103 In discussing the historical development of the derivative action, neither B S Prunty, "The Shareholders' Derivative Suit: Notes on its Derivation" (1957) 32 NYU L Rev 980 nor A J Boyle, "The Minority Shareholder in the Nineteenth Century: A Study in Anglo-American History" (1965) 28 Mod L Rev 317 make any mention of leave to commence a derivative action ever having been part of the English law concerning derivative actions.
104 To the extent to which the judgment of Lord Millett NPJ in Waddington Final Appeal at [49]-[51] suggests that an application for leave was ever part of the nineteenth century procedure in England it does not, with respect, seem correct.
105 To summarise, a plaintiff who seeks to bring a derivative action under the general law must allege, in the initiating process, facts that show that he or she falls within a recognised exception to the prima facie rule that the proper plaintiff in an action in respect of a wrong alleged to be done to a corporation is the corporation itself.
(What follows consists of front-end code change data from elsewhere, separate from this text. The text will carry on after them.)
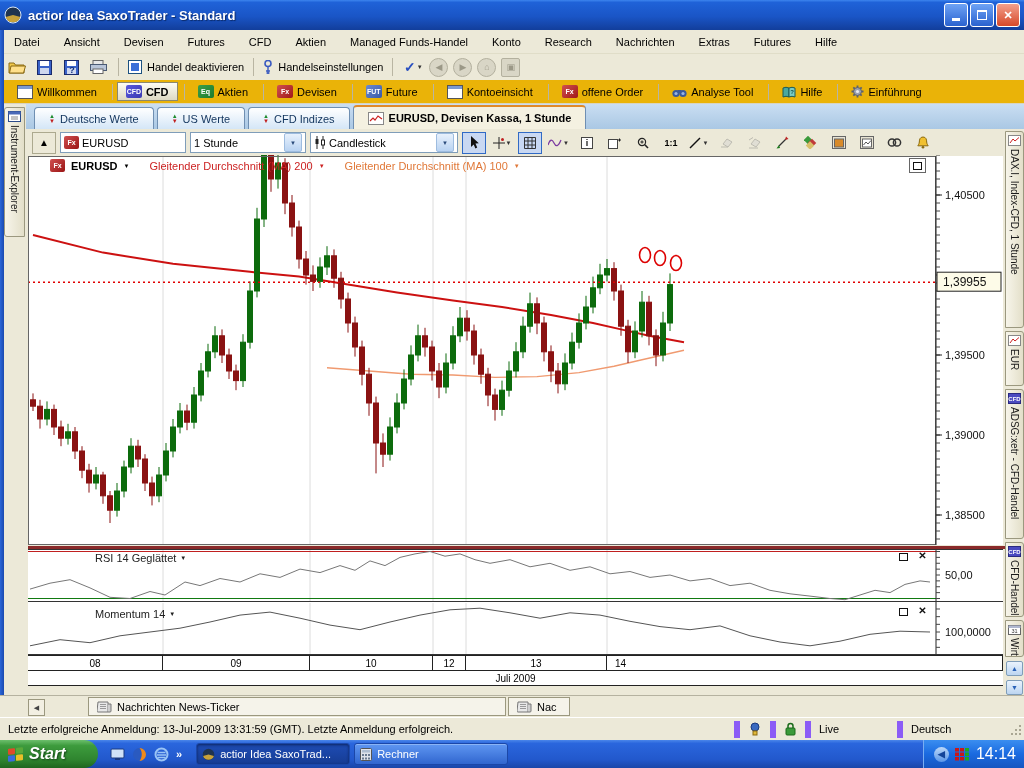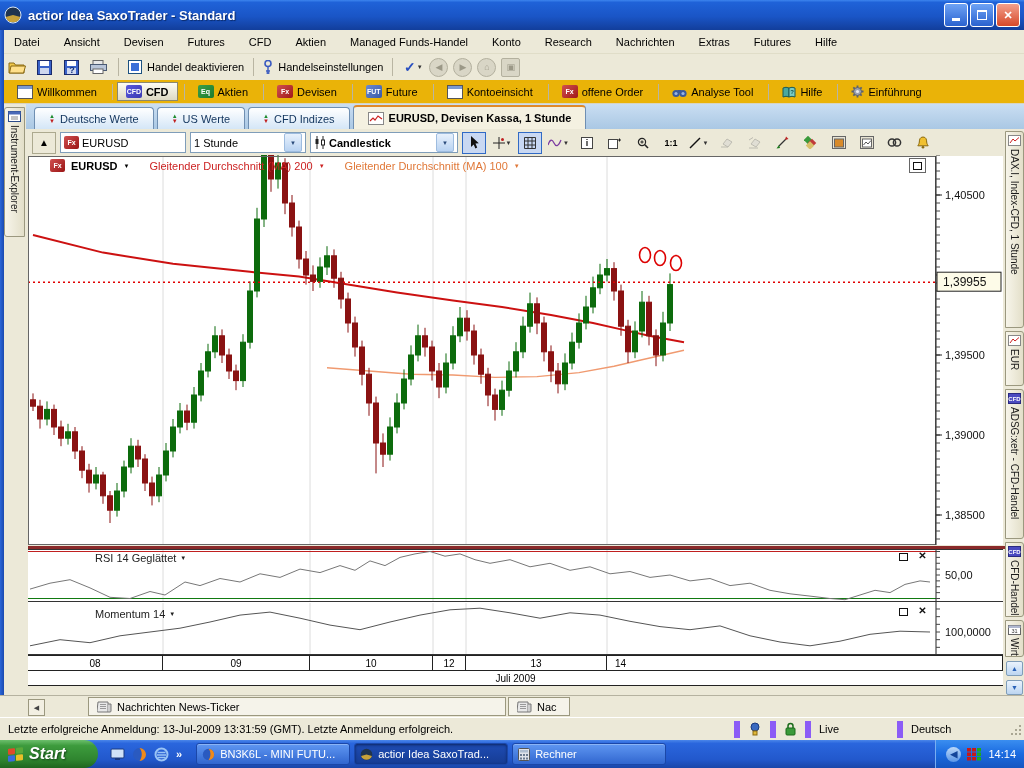--- a/index.html
+++ b/index.html
@@ -336,7 +336,7 @@
     <span style="flex:1;">1 Stunde</span>
     <span class="ddarrow">▼</span>
   </div>
-  <div class="field" style="width:140px;font-weight:bold;">
+  <div class="field" style="width:140px;">
     <svg width="12" height="13" viewBox="0 0 12 13">
       <line x1="3" y1="0" x2="3" y2="13" stroke="#222"></line>
         <rect x="1.5" y="3" width="3" height="5" fill="#222"></rect>

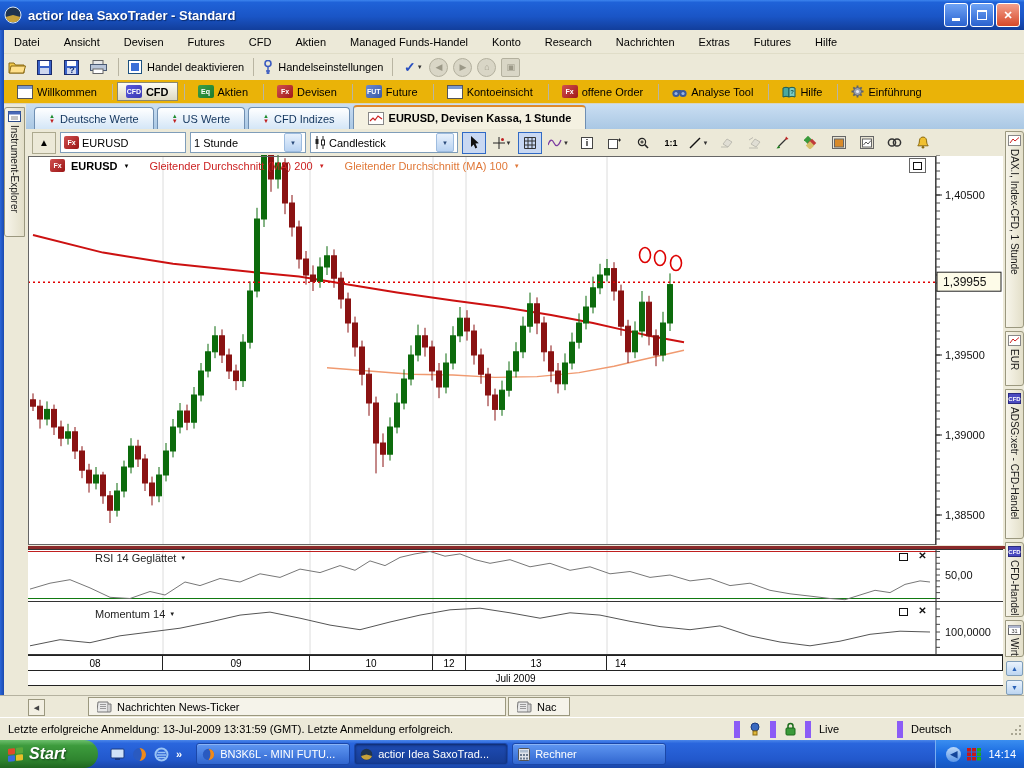--- a/index.html
+++ b/index.html
@@ -929,13 +929,6 @@
     <span style="color:#fff;font-weight:bold;">»</span>
   </div>
   <div class="tasks">
-    <div class="taskbtn">
-      <svg width="13" height="13" viewBox="0 0 15 15">
-        <circle cx="7.5" cy="7.5" r="6.5" fill="#2a5ac0"></circle>
-        <path d="M7.5 1 A6.5 6.5 0 0 1 14 7.5 A6.5 6.5 0 0 1 7.5 14 C10 11 11 5 7.5 1" fill="#f08a1a"></path>
-      </svg>
-      <span>BN3K6L - MINI FUTU...</span>
-    </div>
     <div class="taskbtn activewin">
       <svg width="13" height="13" viewBox="0 0 18 18">
         <circle cx="9" cy="9" r="8" fill="#20344f"></circle>

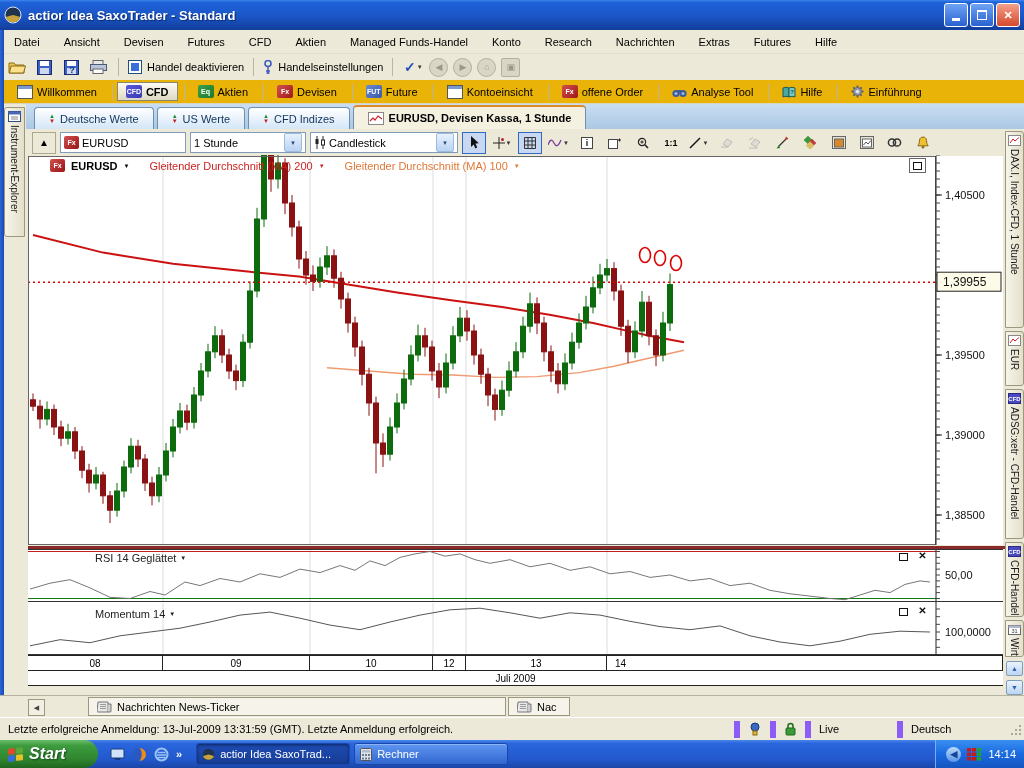--- a/index.html
+++ b/index.html
@@ -140,7 +140,7 @@
   .taskbtn.activewin{background:linear-gradient(180deg,#1e4cb4,#163c94);box-shadow:inset 0 1px 3px #0c245e;}
   #tray{height:28px;display:flex;align-items:center;gap:6px;padding:0 8px 0 10px;
     background:linear-gradient(180deg,#3a8ef0 0%,#1a6ae0 50%,#1555c0 100%);border-left:1px solid #79aef2;}
-  #clock{color:#fff;font-size:11px;}
+  #clock{color:#fff;font-size:16px;}
   .traychev{width:15px;height:15px;border-radius:50%;background:linear-gradient(180deg,#bcd8f8,#5a96e8);
     color:#14459a;font-size:9px;font-weight:bold;display:flex;align-items:center;justify-content:center;}
   svg text{font-family:"Liberation Sans",sans-serif;}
If the initiating process fails to make those allegations, it is liable to be struck out if the defendant chooses to apply to have it struck out. If the initiating process makes allegations which, if true, would suffice to enable the plaintiff to enforce a right owed to the company in which the plaintiff was a shareholder, but the defendant asserts that the allegations are so insubstantial that the matter should not go to trial, the defendant can move to seek summary dismissal of the claim. If trial of the merits of the action would be long and complicated, a defendant might choose to have a question of the plaintiff's standing to bring a derivative action decided as a preliminary question. But there is no requirement under the general law relating to derivative actions for leave to be obtained before a plaintiff commences such an action.
106 This is a sufficient reason why Barrett J was right in refusing to give the type of relief that Mr Oates sought to enable him to enforce rights of CCL UK, identified in para [39] above.
107 There was lengthy argument about whether, if CCL Australia were to bring proceedings seeking leave to bring action under the general law against CCL UK, those proceedings for leave would be "proceedings on behalf of" CCL Australia, within the meaning of section 236. In accordance with what this judgement has already decided, that question does not arise. However, as it has been argued, I shall state my views concerning it, on the counterfactual hypothesis that such leave proceedings are possible.